The Association for Molecular Pathology (AMP) 2016 annual meeting was held in Charlotte, North Carolina, from November 10 to November 12. The conference drew just over two thousand attendees, similar to last year, with over two hundred exhibitors. The theme of this year’s conference was “Big World. Molecular Medicine. One Community.”
The exhibits featured a number of product introductions for clinical molecular diagnostics. Illumina launched a 170-gene NGS solution called TruSight Tumor 170. The product is touted to be the “only enrichment base to integrate DNA and RNA” on the market. The solution offers a workflow that can simultaneously target cancer-related aberrations, including SNPs, copy numbers and splice variants. Illumina has invested a great deal into the underlying enrichment and assay methodology, allowing for universal use and as an underlying platform for applications beyond solid tumor profiling. The standardized methodology can be customized, and is flexible to allow for universal utilization. The cost of the assay is $625 per sample.
Oxford Nanopore Technologies showcased the MinION, which became commercially available in May 2015. The MinION has up to 512 channels for sequencing. The main improvements since its launch have been in regards to accuracy, which has improved from 90% to 97%, and the 9.4 version can process 10 GB in 48 hours. Subsequently, Oxford Nanapore Technologies launched the PromethION flow cell, which utilizes the same technology as the MinION, but has a much larger chip, allowing for up to 3,000 channels for sequencing. The target markets for both products are customers requiring real-time sequencing. However, given the capacity of the PromethION, the product is geared towards larger labs with a need for assay development.

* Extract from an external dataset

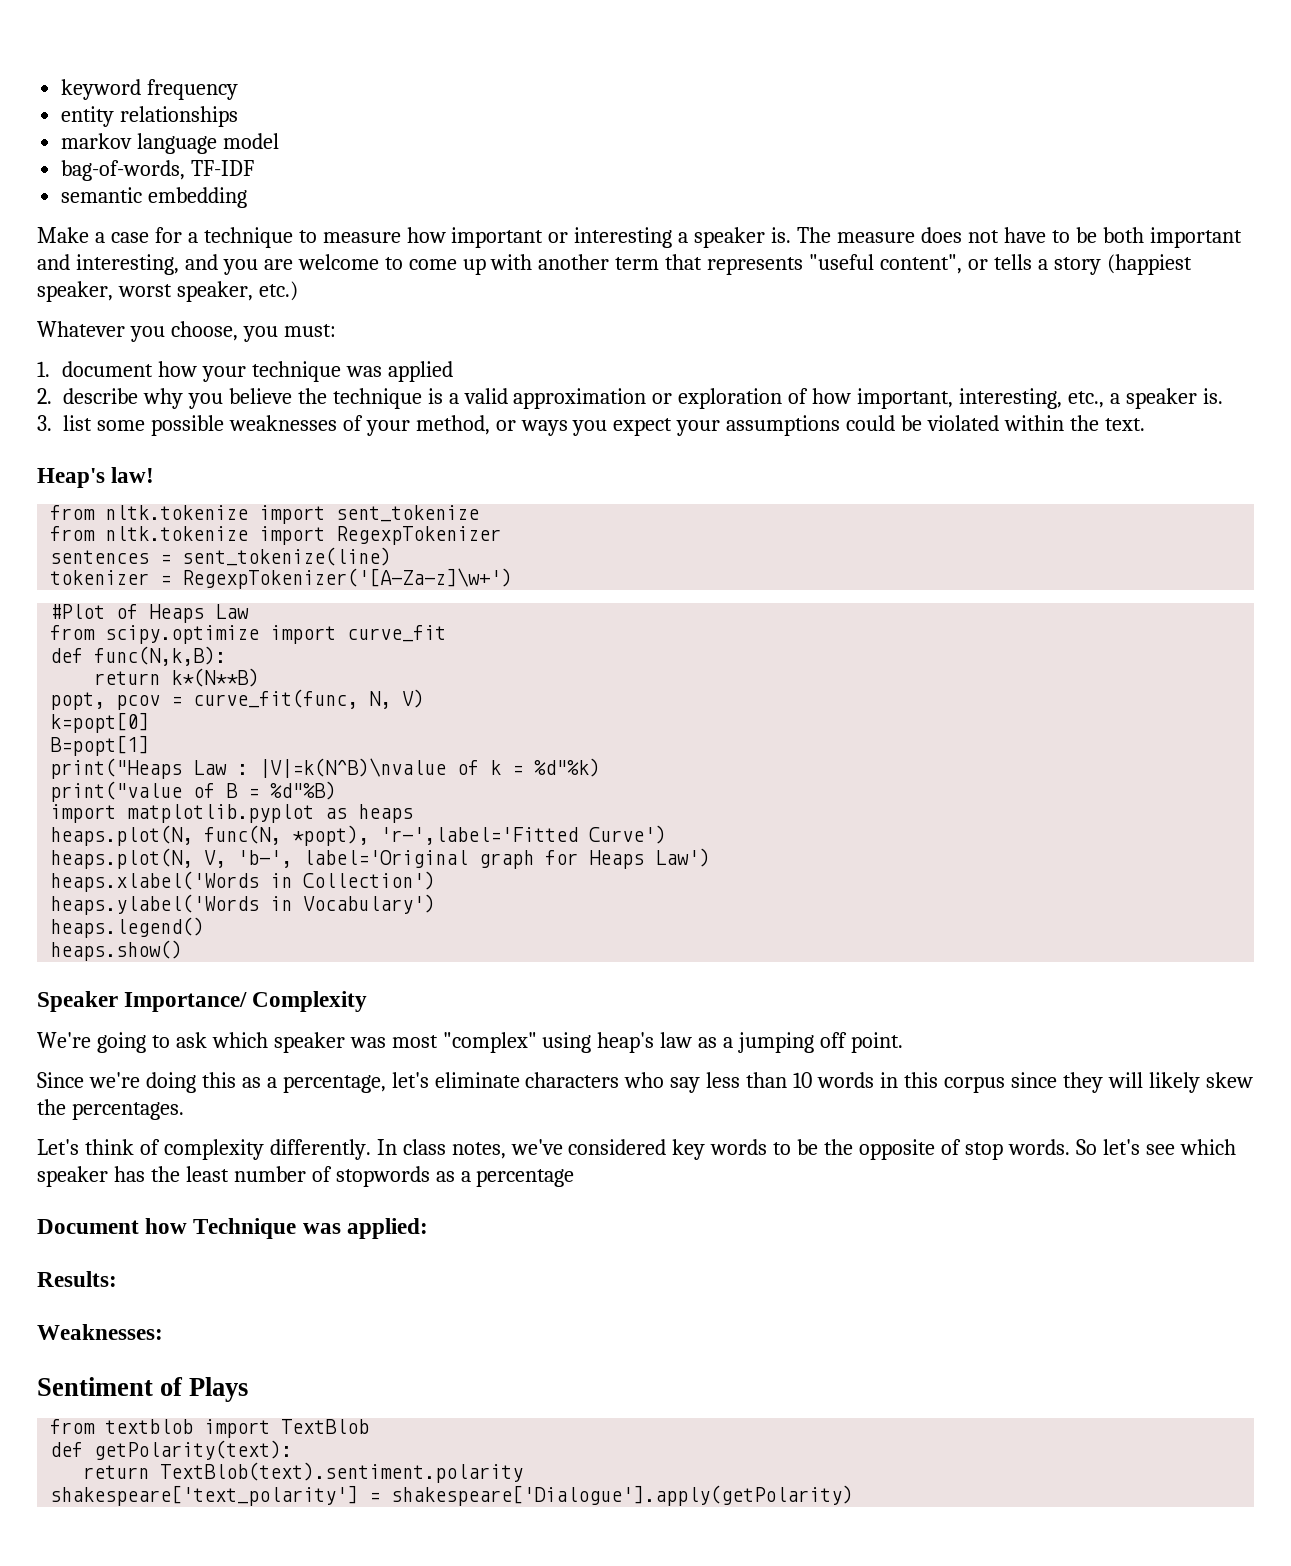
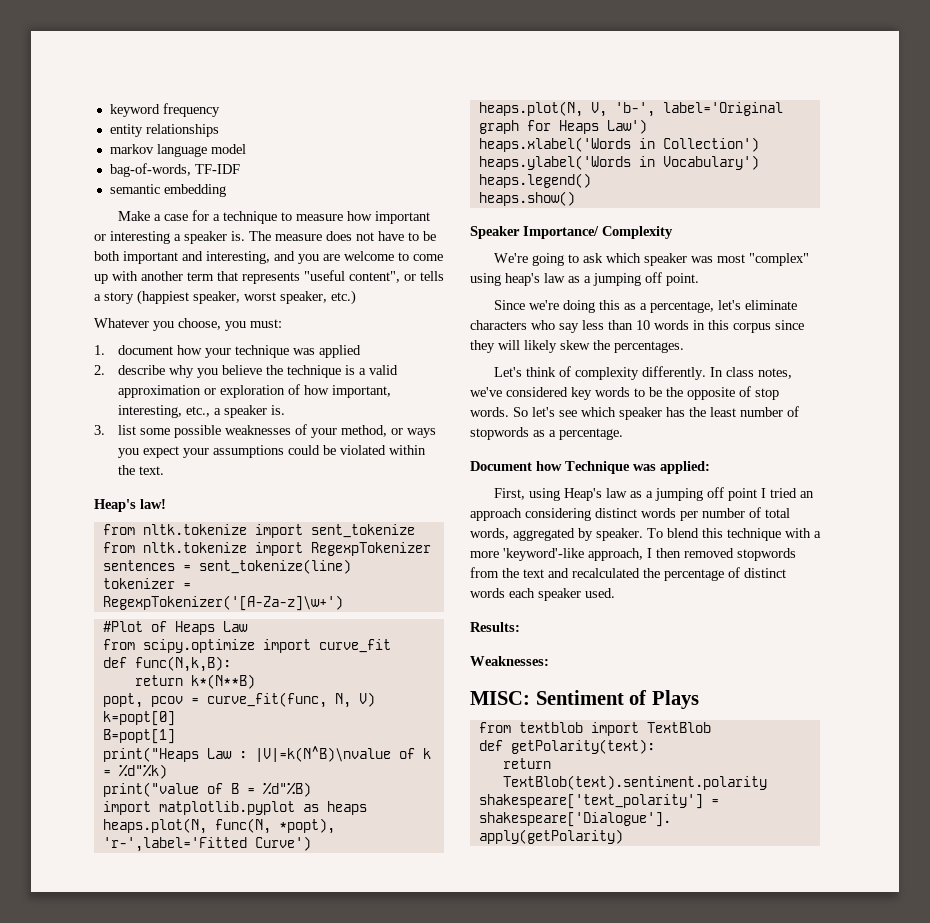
[476,1169,575,1187] percentage -> [559,428,623,440] percentage.
(428, 1228) none -> [494,487,815,501] [470,507,790,521] [470,528,821,541] [470,548,796,561] [470,567,786,581] [470,588,615,601] // First, using Heap's law as a jumping off point I tried an approach considering distinct words per number of total words, aggregated by speaker. To blend this technique with a more 'keyword'-like approach, I then removed stopwords from the text and recalculated the percentage of distinct words each speaker used.
(163, 1332) none -> [470,691,530,705] MISC:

At the show, Agilent Technologies released the Cartagenia Bench Lab 5.0 version. The major new capability is the ability to perform somatic analysis. In addition, the software incorporates new knowledge sources (i.e., the CIViC database) along with variant information from curated and public databases. The database builds upon the current platforms for somatic variant classification and reporting tools. The software allows users to view data on a single screen with respect to SNPs, allowing for full-analysis capabilities for clinical geneticists and molecular pathologists.
Rubicon Genomics unveiled a new Thruplex Enrichment Reagent Kit at the meeting. The product’s main purpose within the company’s current portfolio is to connect the Rubicon Genomics Kit to Agilent Technologies capture probes (i.e., Agilent SureSelect). The kit is designed to simplify the current workflow and is due to start shipping in December 2016. The product is focused on targeted sequencing, with pricing yet to be finalized.